[Saved data entries]
|---|

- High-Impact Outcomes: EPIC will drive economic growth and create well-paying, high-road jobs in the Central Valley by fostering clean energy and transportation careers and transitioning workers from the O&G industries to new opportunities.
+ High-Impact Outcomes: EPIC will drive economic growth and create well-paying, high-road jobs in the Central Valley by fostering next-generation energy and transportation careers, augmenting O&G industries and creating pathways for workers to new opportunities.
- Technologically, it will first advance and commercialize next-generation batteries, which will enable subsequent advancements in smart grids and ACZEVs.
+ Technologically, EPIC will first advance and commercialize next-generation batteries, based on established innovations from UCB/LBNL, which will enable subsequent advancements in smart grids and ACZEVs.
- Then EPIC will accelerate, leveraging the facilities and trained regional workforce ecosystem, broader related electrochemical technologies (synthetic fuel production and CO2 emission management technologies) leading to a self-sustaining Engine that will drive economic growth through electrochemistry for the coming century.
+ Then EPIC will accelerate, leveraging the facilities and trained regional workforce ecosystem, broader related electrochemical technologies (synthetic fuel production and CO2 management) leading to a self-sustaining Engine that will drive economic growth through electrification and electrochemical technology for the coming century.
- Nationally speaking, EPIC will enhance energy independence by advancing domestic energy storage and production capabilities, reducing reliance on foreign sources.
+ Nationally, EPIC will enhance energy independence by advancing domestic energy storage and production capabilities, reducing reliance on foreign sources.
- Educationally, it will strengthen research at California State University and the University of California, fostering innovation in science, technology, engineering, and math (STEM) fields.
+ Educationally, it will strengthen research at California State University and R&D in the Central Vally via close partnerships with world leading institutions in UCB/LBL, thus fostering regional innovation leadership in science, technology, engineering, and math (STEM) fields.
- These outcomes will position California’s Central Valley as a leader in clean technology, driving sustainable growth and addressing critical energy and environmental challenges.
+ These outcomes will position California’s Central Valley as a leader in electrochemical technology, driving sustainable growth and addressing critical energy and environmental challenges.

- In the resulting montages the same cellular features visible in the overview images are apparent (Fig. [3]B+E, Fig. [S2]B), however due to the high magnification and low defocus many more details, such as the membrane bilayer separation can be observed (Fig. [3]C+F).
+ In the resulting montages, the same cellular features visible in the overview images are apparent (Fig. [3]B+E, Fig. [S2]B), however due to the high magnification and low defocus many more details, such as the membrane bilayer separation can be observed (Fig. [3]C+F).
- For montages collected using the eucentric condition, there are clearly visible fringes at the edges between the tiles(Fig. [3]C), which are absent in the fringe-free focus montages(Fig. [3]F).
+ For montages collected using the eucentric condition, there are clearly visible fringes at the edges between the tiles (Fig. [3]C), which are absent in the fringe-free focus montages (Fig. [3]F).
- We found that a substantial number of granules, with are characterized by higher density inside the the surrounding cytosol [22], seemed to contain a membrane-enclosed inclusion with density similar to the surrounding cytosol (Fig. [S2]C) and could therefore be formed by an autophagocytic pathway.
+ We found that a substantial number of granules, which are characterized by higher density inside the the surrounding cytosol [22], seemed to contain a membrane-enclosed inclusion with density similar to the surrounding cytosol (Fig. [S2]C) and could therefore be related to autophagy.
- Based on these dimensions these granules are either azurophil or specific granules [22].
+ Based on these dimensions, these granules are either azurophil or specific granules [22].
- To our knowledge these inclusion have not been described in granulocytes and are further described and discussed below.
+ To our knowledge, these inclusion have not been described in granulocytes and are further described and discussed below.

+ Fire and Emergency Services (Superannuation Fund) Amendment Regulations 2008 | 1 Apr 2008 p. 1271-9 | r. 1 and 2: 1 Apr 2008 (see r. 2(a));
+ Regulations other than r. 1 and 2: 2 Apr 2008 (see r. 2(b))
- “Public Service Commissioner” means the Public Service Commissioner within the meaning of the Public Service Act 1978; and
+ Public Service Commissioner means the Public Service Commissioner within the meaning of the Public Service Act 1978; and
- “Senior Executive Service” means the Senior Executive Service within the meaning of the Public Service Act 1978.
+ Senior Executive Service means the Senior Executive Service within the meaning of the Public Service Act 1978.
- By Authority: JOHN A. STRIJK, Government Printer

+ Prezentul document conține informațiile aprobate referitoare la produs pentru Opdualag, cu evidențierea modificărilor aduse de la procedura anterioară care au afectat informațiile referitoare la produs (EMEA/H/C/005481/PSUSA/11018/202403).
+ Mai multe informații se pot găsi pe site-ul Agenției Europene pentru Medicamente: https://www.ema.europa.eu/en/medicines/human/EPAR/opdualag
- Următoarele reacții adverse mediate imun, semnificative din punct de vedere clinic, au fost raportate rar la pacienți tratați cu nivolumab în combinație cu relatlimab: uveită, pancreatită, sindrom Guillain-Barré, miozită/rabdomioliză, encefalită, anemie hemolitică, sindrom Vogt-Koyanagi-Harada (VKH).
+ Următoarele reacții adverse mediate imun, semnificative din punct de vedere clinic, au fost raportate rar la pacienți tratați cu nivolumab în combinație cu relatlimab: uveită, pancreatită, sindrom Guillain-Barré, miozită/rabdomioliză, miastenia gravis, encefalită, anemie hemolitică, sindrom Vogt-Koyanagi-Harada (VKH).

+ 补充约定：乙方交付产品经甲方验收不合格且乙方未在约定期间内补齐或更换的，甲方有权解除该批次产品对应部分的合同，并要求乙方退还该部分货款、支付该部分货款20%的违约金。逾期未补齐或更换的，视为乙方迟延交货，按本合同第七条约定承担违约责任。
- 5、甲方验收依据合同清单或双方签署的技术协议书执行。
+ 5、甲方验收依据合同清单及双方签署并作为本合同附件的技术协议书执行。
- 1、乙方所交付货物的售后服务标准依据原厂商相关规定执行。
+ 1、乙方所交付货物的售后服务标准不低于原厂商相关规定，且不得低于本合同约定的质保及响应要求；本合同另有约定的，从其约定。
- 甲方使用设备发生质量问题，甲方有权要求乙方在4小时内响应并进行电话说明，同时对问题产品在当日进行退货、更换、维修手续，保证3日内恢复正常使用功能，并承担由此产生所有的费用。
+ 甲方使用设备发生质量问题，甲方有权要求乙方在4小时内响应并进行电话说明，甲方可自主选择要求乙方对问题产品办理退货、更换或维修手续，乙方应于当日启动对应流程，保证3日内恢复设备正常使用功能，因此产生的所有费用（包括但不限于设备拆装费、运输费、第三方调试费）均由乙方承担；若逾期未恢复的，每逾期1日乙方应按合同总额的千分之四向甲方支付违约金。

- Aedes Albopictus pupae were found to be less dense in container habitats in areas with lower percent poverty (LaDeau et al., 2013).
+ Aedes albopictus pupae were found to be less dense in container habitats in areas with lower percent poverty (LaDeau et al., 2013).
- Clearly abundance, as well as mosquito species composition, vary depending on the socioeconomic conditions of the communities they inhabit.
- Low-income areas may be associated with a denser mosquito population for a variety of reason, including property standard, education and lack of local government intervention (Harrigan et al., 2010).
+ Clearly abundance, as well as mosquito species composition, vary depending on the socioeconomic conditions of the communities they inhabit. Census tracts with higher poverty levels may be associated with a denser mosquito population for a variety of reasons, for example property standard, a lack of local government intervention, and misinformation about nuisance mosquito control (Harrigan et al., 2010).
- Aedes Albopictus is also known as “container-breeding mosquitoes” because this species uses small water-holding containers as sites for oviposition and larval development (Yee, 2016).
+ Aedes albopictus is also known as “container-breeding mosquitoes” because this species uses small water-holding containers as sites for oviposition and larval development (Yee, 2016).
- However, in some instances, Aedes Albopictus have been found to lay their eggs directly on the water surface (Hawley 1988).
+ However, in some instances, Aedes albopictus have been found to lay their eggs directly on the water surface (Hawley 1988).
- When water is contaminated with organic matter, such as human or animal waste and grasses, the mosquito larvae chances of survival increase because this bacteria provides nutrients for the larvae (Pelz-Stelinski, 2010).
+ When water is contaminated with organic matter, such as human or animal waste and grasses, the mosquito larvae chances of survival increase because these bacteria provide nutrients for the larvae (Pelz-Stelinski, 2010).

|---|

- _Problem requirements_: Restate word for word the lines above, beginning at the first one and ending at the line that carries "Technologically, EPIC will".

- _Answer to this problem_:
- High-Impact Outcomes: EPIC will drive economic growth and create well-paying, high-road jobs in the Central Valley by fostering clean energy and transportation careers and transitioning workers from the O&G industries to new opportunities.
+ High-Impact Outcomes: EPIC will drive economic growth and create well-paying, high-road jobs in the Central Valley by fostering next-generation energy and transportation careers, augmenting O&G industries and creating pathways for workers to new opportunities.
- Technologically, it will first advance and commercialize next-generation batteries, which will enable subsequent advancements in smart grids and ACZEVs.
+ Technologically, EPIC will first advance and commercialize next-generation batteries, based on established innovations from UCB/LBNL, which will enable subsequent advancements in smart grids and ACZEVs.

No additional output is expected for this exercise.